My comment surely made me look like I am a realist. That kind of person who believes that the mind is stronger than the heart? Is that true?

Have I lost my romanticism?

It is sadly true that lately I haven’t written any love poem, or done any impulsive date, or even read romantic novel. But I’m still the girl who would like to dance in the rain, the girl who gets the blush over a stalk of rose, the girl who would looove to marry in an impromptu moment, the girl who would wait forever for a true love.

I’m still that girl.

I’m just in a commitment now. As much as I wanted to say that my love life is as perfect as I wanted to be, it is not. Sometimes I did things I didn’t want to do just for the sake of relationship. I did compromise a lot, used my brain a lot, but not necessarily stop using my heart.
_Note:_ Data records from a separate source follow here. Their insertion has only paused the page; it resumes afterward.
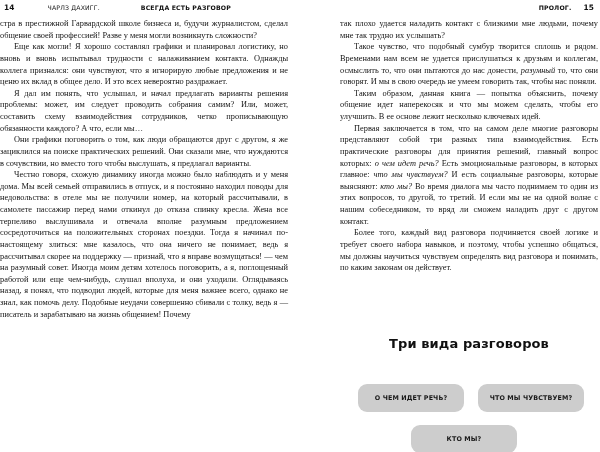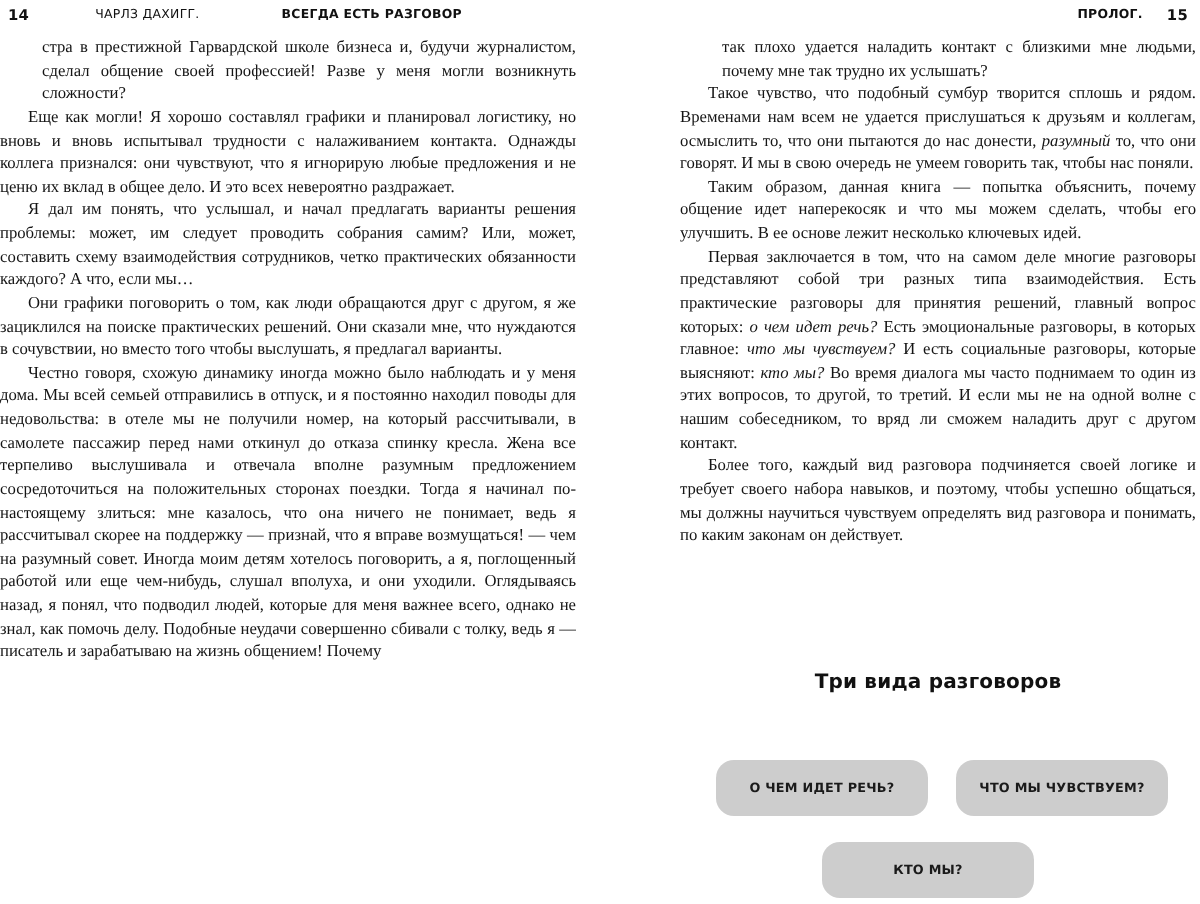--- a/index.html
+++ b/index.html
@@ -87,7 +87,6 @@
   }
   .col p.noindent {
     text-indent: 0;
-    padding-left: 21px;
   }
   .col p i, .col p em {
     font-style: italic;

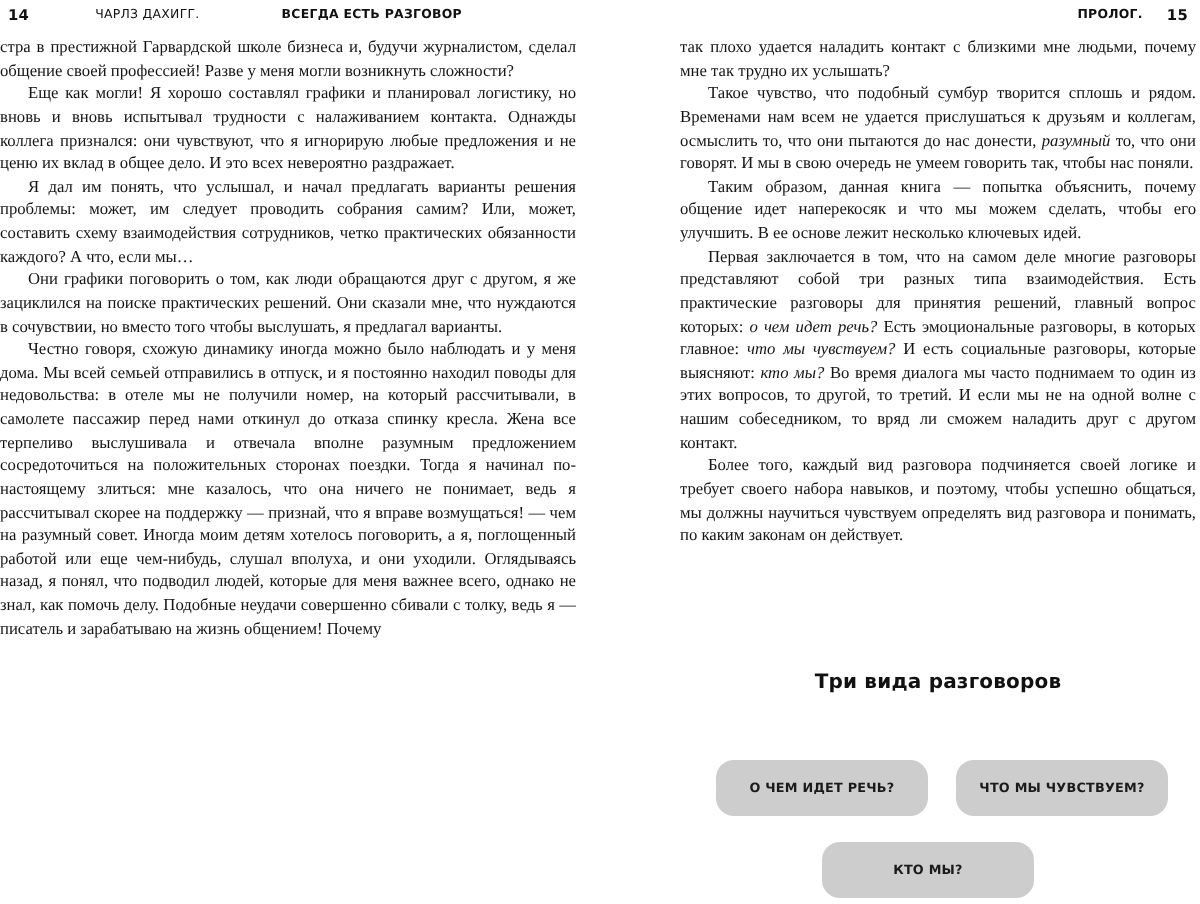--- a/index.html
+++ b/index.html
@@ -170,7 +170,7 @@
   <div class="col col-left">
     <p class="noindent">стра в престижной Гарвардской школе бизнеса и, будучи журналистом, сделал общение своей профессией! Разве у меня могли возникнуть сложности?</p>
     <p>Еще как могли! Я хорошо составлял графики и планировал логистику, но вновь и вновь испытывал трудности с налаживанием контакта. Однажды коллега признался: они чувствуют, что я игнорирую любые предложения и не ценю их вклад в общее дело. И это всех невероятно раздражает.</p>
-    <p>Я дал им понять, что услышал, и начал предлагать варианты решения проблемы: может, им следует проводить собрания самим? Или, может, составить схему взаимодействия сотрудников, четко практических обязанности каждого? А что, если мы…</p>
+    <p>Я дал им понять, что услышал, и начал предлагать варианты решения проблемы: может, им следует проводить собрания самим? Или, может, составить схему взаимодействия сотрудников, четко прописывающую обязанности каждого? А что, если мы…</p>
     <p>Они графики поговорить о том, как люди обращаются друг с другом, я же зациклился на поиске практических решений. Они сказали мне, что нуждаются в сочувствии, но вместо того чтобы выслушать, я предлагал варианты.</p>
     <p>Честно говоря, схожую динамику иногда можно было наблюдать и у меня дома. Мы всей семьей отправились в отпуск, и я постоянно находил поводы для недовольства: в отеле мы не получили номер, на который рассчитывали, в самолете пассажир перед нами откинул до отказа спинку кресла. Жена все терпеливо выслушивала и отвечала вполне разумным предложением сосредоточиться на положительных сторонах поездки. Тогда я начинал по-настоящему злиться: мне казалось, что она ничего не понимает, ведь я рассчитывал скорее на поддержку — признай, что я вправе возмущаться! — чем на разумный совет. Иногда моим детям хотелось поговорить, а я, поглощенный работой или еще чем-нибудь, слушал вполуха, и они уходили. Оглядываясь назад, я понял, что подводил людей, которые для меня важнее всего, однако не знал, как помочь делу. Подобные неудачи совершенно сбивали с толку, ведь я — писатель и зарабатываю на жизнь общением! Почему</p>
   </div>

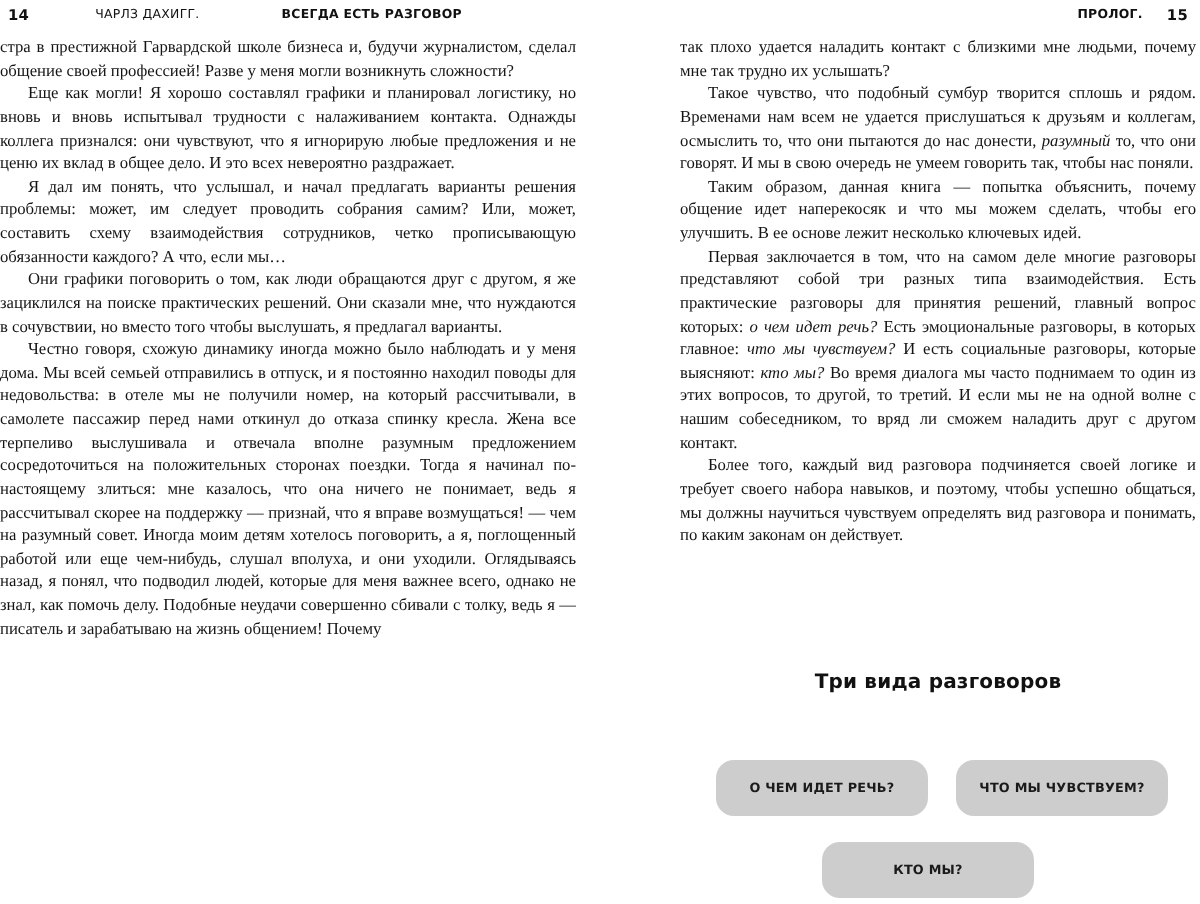--- a/index.html
+++ b/index.html
@@ -103,7 +103,7 @@
   .fig-title {
     font-family: "DejaVu Sans", sans-serif;
     font-weight: bold;
-    font-size: 10px;
+    font-size: 13px;
     text-align: center;
     color: #111;
     letter-spacing: 0.1px;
Or maybe I’m just getting old. People said age could suck the romanticism out of you. It’s probably right.

Or maybe it’s just a phase in my life. You know, one time when I was in teens, I attracted to girls. (But then Cristiano Ronaldo came. (LOL))

A good friend of mine once told me that Idealism is elastic. You may stretch it anyway you like, following your condition. But you will always go back to your core ideals. And that IT IS OKAY to stretch it.

I am still the hopeless romantic deep down inside, Yo… A touch of mean reality did nudge me a little but it won’t change the fact that I love hard. I do.

Thank you for reminding me, Yo… =)

 

Cheers,

May, who had just received a stalk of rose couple days ago.